• [Task]: Review the listing and copy each line that holds the word "properly".

━━ Material provided ━━

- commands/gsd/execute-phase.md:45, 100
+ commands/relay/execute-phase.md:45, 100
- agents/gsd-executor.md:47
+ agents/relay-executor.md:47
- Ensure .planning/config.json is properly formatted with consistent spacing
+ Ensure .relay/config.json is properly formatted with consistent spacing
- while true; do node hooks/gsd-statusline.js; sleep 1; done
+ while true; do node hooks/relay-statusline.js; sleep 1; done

━━━
━━ Material provided ━━

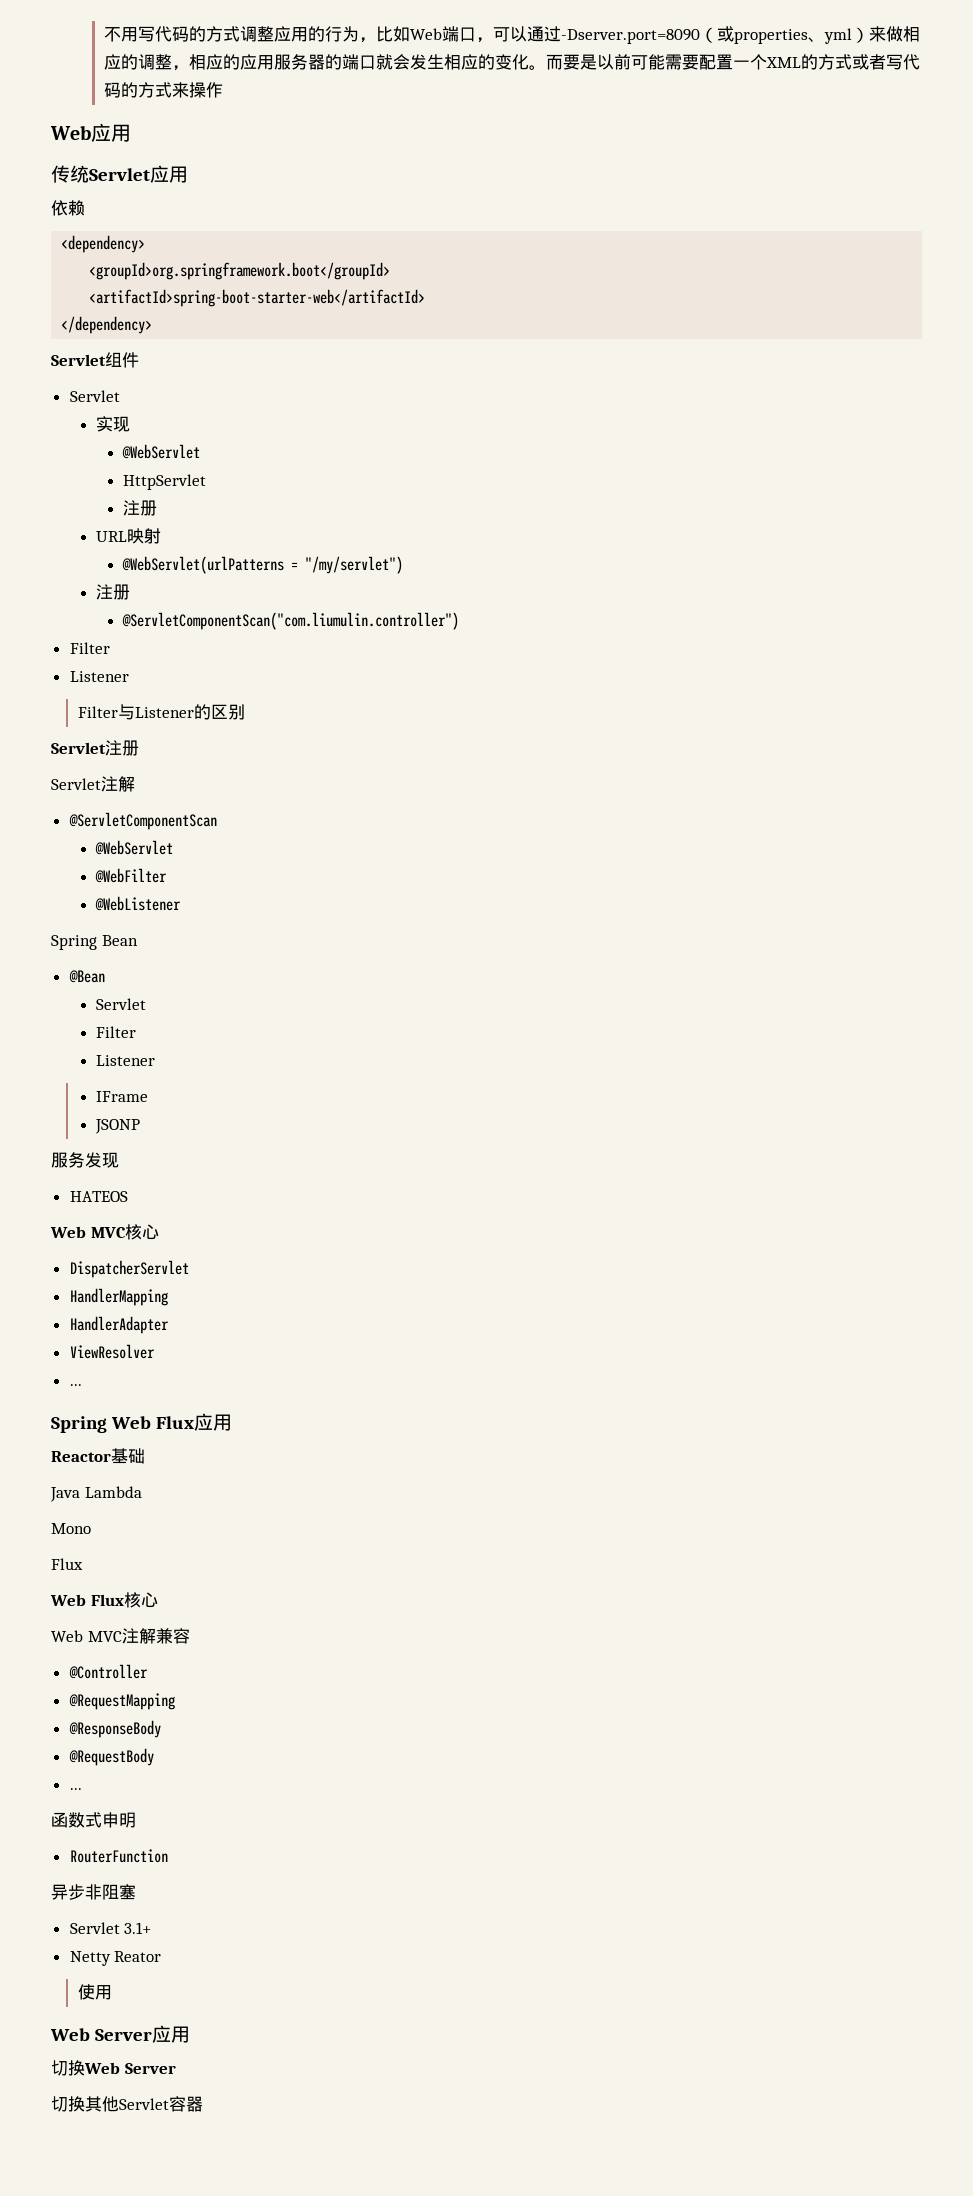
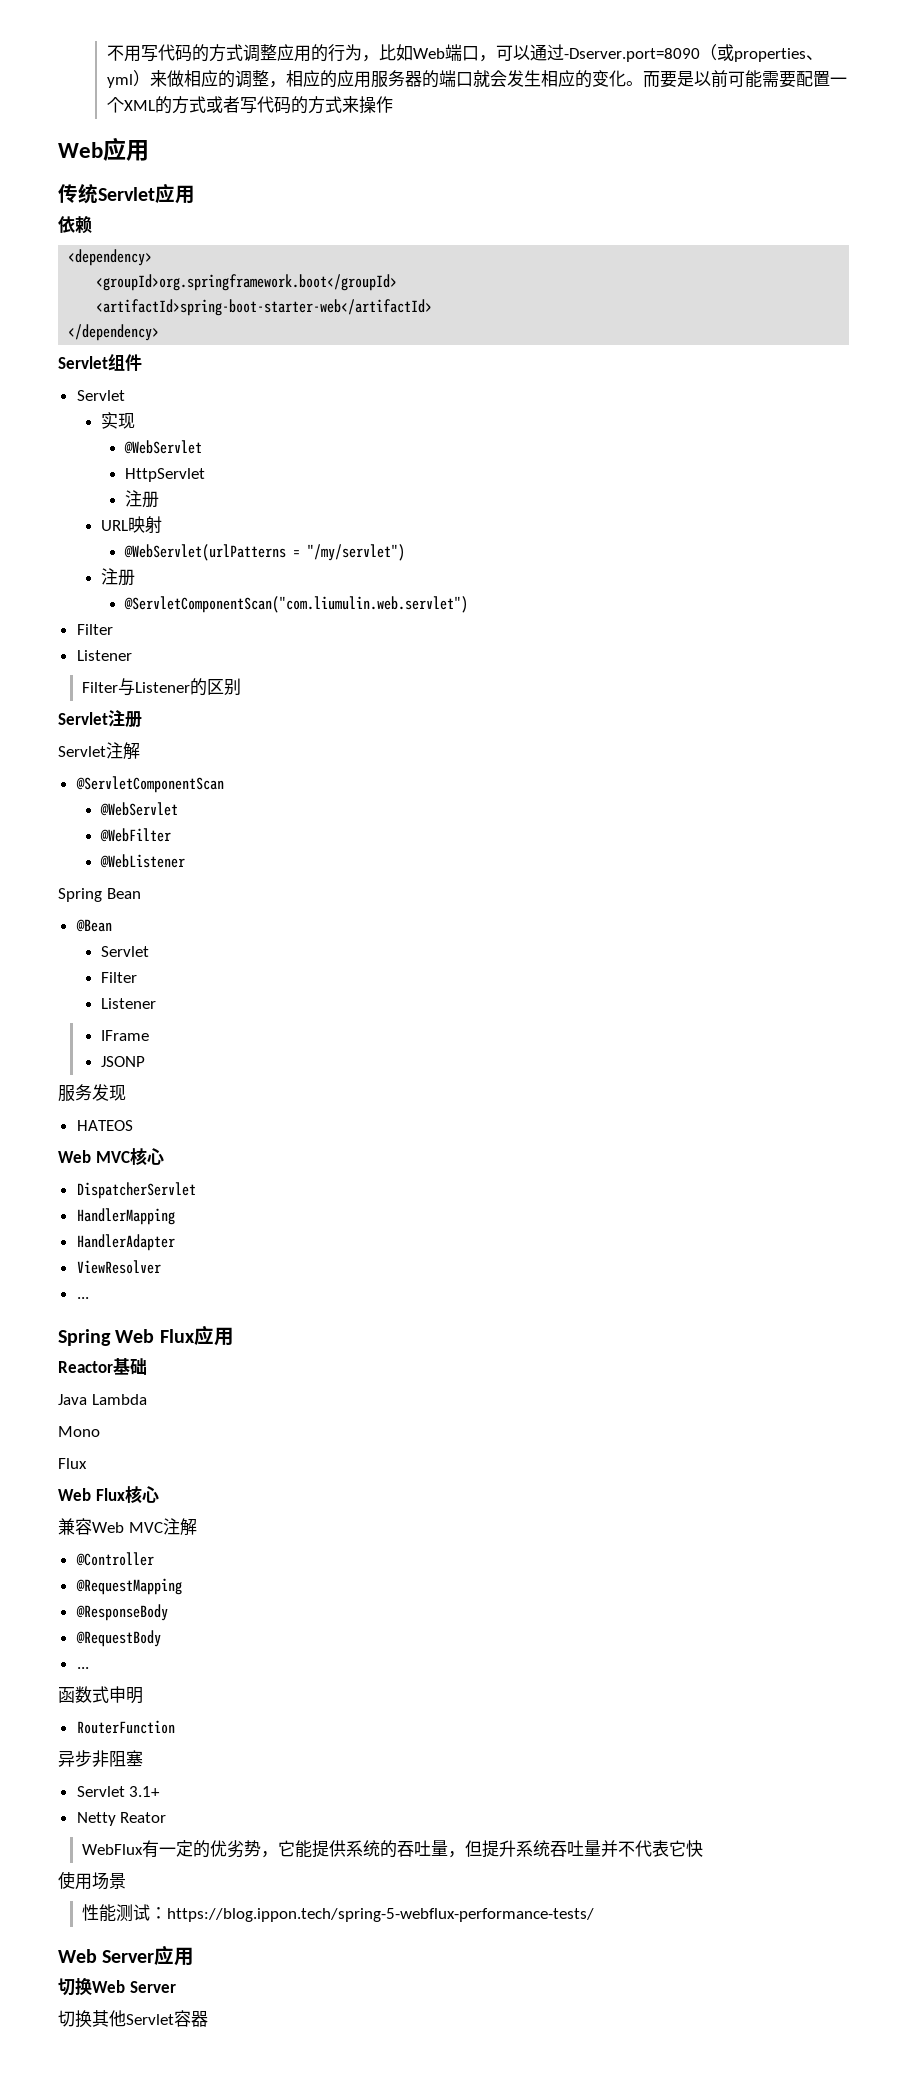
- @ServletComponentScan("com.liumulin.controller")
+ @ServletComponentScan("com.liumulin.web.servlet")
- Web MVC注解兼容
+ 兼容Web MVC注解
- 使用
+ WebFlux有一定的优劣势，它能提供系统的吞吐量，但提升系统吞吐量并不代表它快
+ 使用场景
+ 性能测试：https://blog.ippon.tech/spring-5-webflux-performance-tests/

━━━

• [Solved exercise]:
- Ensure .planning/config.json is properly formatted with consistent spacing
+ Ensure .relay/config.json is properly formatted with consistent spacing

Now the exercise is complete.